WHAT YOU HAVE TO DO:
Below are entries. Reproduce exactly the lines between the line holding "RANCILIO SILVIA E, BIELA + ECM V-TITAN 64, ANTHRACITE: 4" and the line holding "total: 13057.34 -> 12402.71", inclusive, and only those.

INPUT DATA:
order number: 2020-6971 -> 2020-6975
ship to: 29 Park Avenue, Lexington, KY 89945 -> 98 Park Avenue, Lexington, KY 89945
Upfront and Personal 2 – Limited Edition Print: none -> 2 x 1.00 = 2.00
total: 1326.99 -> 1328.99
---
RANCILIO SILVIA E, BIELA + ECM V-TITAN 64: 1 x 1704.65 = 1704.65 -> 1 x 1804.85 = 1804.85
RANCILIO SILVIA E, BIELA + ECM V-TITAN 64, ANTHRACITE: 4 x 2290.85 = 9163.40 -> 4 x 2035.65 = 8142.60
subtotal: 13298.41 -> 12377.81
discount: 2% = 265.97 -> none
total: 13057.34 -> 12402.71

COMPLETED TASK:
RANCILIO SILVIA E, BIELA + ECM V-TITAN 64, ANTHRACITE: 4 x 2290.85 = 9163.40 -> 4 x 2035.65 = 8142.60
subtotal: 13298.41 -> 12377.81
discount: 2% = 265.97 -> none
total: 13057.34 -> 12402.71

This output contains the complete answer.